We will not know the content of the full agreement until after the Regents’ meeting this coming week, but two facts make me uneasy: 1) Arreguin anxiously put out a press release Wednesday morning after he declared at council Tuesday evening that no action had been taken during closed session. This felt very much like trying to get out a story line before a misdeed was discovered. 2) Councilmember Harrison was reported to have voted against it. Harrison, the only councilmember with actual backbone, knows a bad deal when she sees it. Harrison also cares more about housing and climate than to give up on those issues for an enticing dangle of money.  

If you have not read the July 9, 2021 order from Judge Brad Seligman here it is:  

“SBN’s [Save Berkeley’s Neighborhoods] petition for writ of mandate is GRANTED. The City of Berkeley’s petition for writ of mandate is GRANTED. SBN and Berkeley shall meet and confer to draft a proposed judgement and form of writ consistent with this Order and shall jointly file the proposed judgement and form of writ within 10 court days of service of notice of entry of this order.”  

The City and SBN won on three points, really four points, because Judge Seligman wrote that UC could not study the impact of enrollment by using an “Updated Baseline.” In plain language, UC used the actual “unbounded” excess enrollment which was approximately 7500 more students than the commitment UC made to the City of Berkeley in the previous 2005 agreement that student enrollment would stabilize at 33,450 students. The number of students enrolled at UC over and above what was planned has impacted housing through displacement, gentrification and homelessness and increased the cost to the city to provide services like policing, fire and emergency medical services and public health.  

The Court response to increased noise to residential neighborhoods was: “The Court cannot find substantial evidence in the record supporting FSEIR’s conclusion [UC conclusion in the final supplemental environmental impact report] that a further marginal increase in student enrollment would not exacerbate noise issues or have a cumulative impacts.”  

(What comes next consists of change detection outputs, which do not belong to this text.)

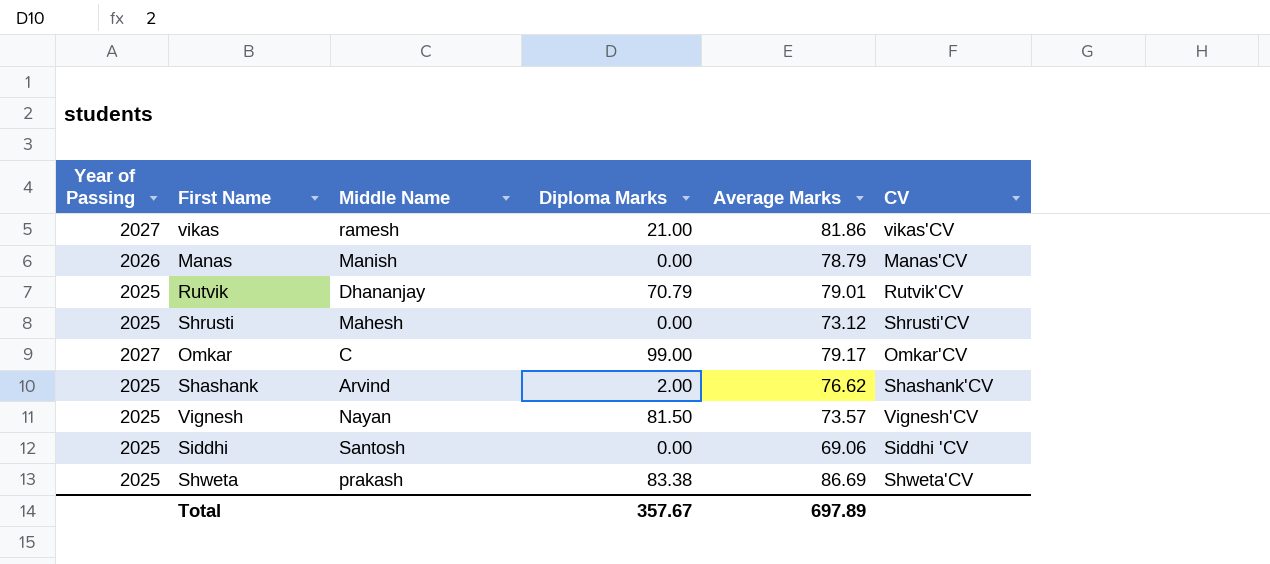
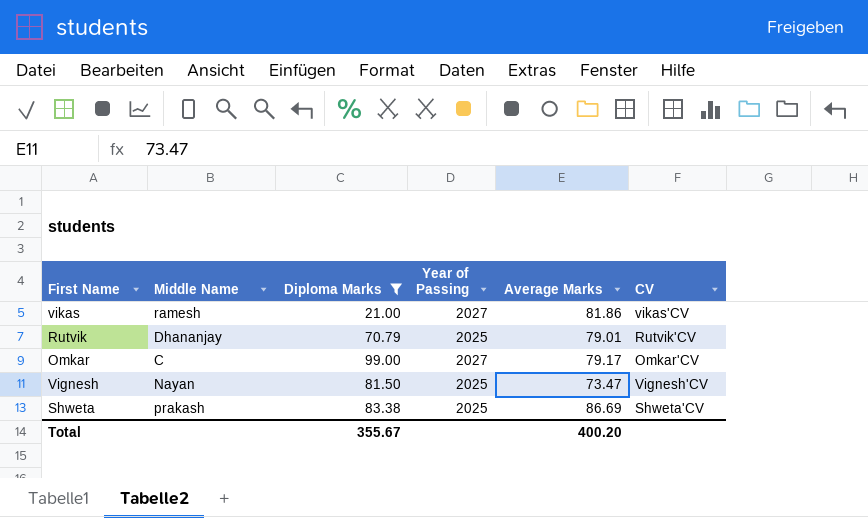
filter: none -> Diploma Marks >= 21.00
column Year of Passing | position: 1 -> 4
Vignesh | Average Marks: 73.57 -> 73.47
Total | Diploma Marks: 357.67 -> 355.67
Total | Average Marks: 697.89 -> 400.20

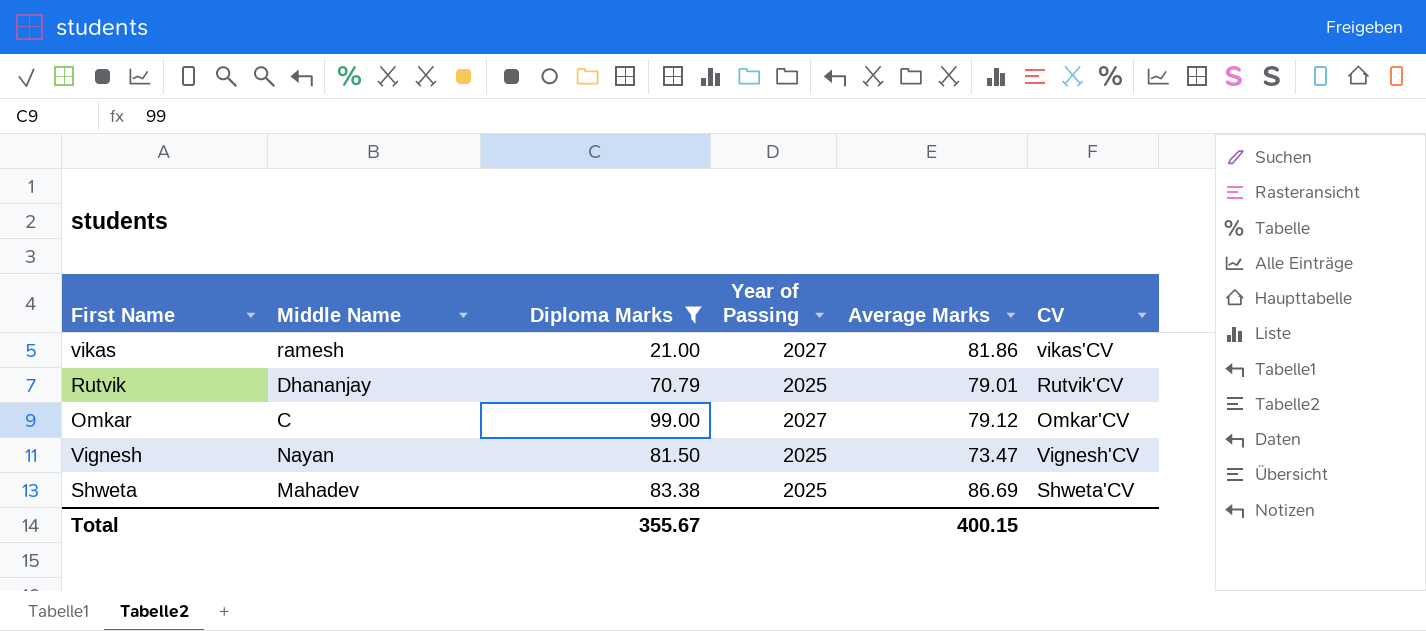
Omkar | Average Marks: 79.17 -> 79.12
Shweta | Middle Name: prakash -> Mahadev
Total | Average Marks: 400.20 -> 400.15

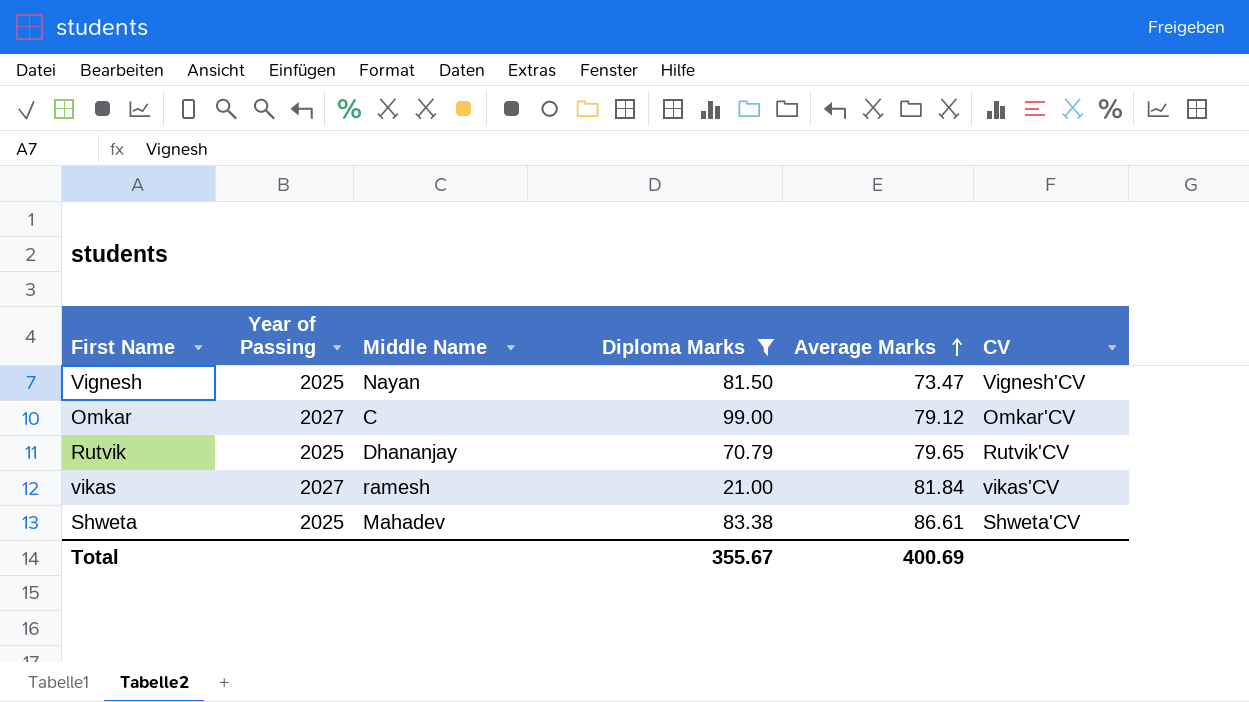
row order: none -> Average Marks ascending
column Year of Passing | position: 4 -> 2
Rutvik | Average Marks: 79.01 -> 79.65
vikas | Average Marks: 81.86 -> 81.84
Shweta | Average Marks: 86.69 -> 86.61
Total | Average Marks: 400.15 -> 400.69

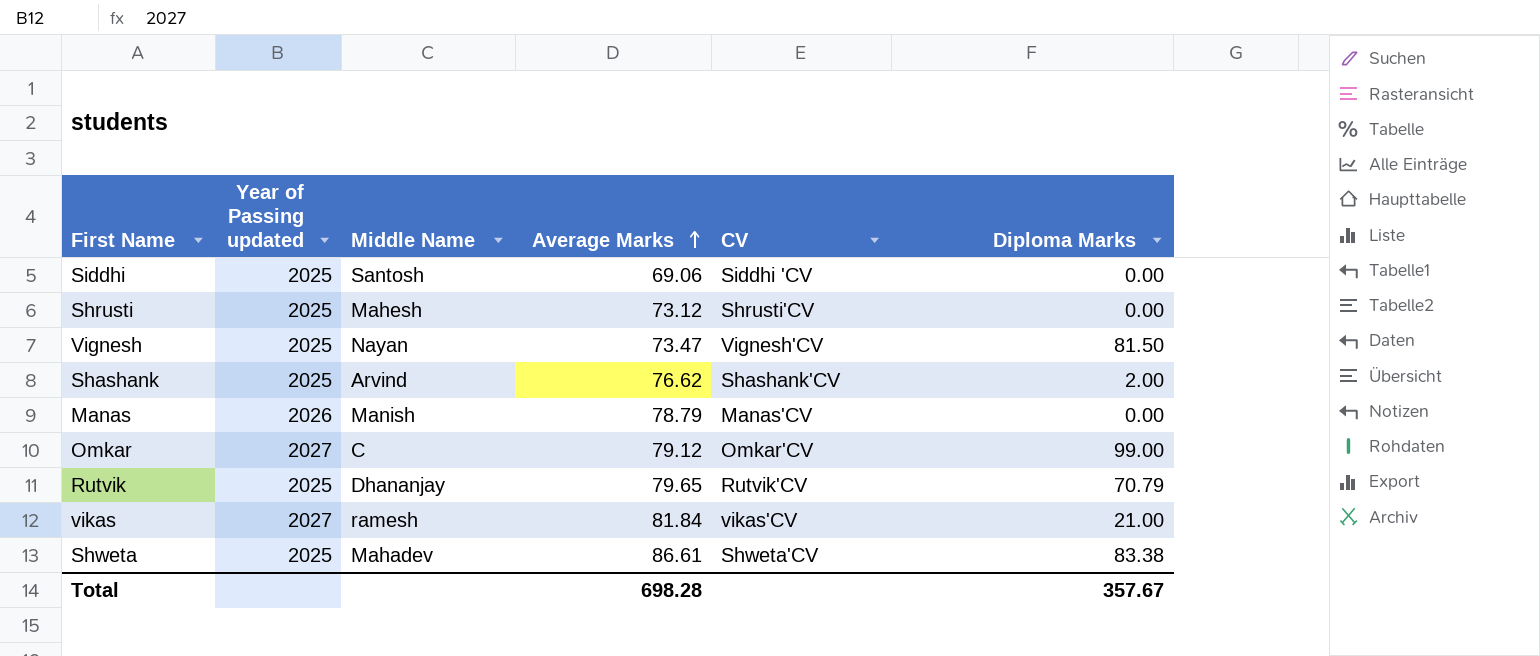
filter: Diploma Marks >= 21.00 -> none
column name: Year of Passing -> Year of Passing updated
column Diploma Marks | position: 4 -> 6
Total | Average Marks: 400.69 -> 698.28
Total | Diploma Marks: 355.67 -> 357.67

As for impact of the Upper Hearst Development on nearby historical resources, the Court determined, “…There is no evidence that the addition of a new building would have a material impact on the historical significance of the nearby historical structures…”  

The whole purpose of redoing the EIR (Environmental Impact Report) is to identify impacts and then establish a plan to mitigate/address the impacts. The City of Berkeley, under the direction of Mayor Arreguin with seven councilmembers, agreed to drop the lawsuits and not to engage in a future lawsuit over the new UC Long Range Development Plan. The city thereby gave up when it had the most leverage.  

Money greases the wheels. The more students that are enrolled, the more students there will be to pack into apartments to meet the rents and push out existing tenants. With the news that UC plans to increase tuition, that packing might just be a little tighter.  

For those not tracking city operations, the settlement of $82.6 million over 16 years will sound like a fantastic deal, which is what I expect the mayor is counting on. For the rest of us, the impact on our environment, local climate, housing and our pocket book as we pay out more for services and to put a roof over our head will be felt for a long time. 

The council summer recess can’t come soon enough. 

You might ask, “did I read anything this last week?” The answer is yes, How Everything Became War and the Military Became Everything: Tales from the Pentagon. This is the book Rosa Brooks finished writing before joining the DC Metropolitan Police Department (MPD). The DC MPD culminated in her latest book, Tangled Up in Blue Policing the American City. Brooks covers a lot of thought-provoking ground in How Everything Became War and the Military Became Everything including the use of drones, the blurring of what is war and what is peace in the war on terror and another book Duck! Rabbit!.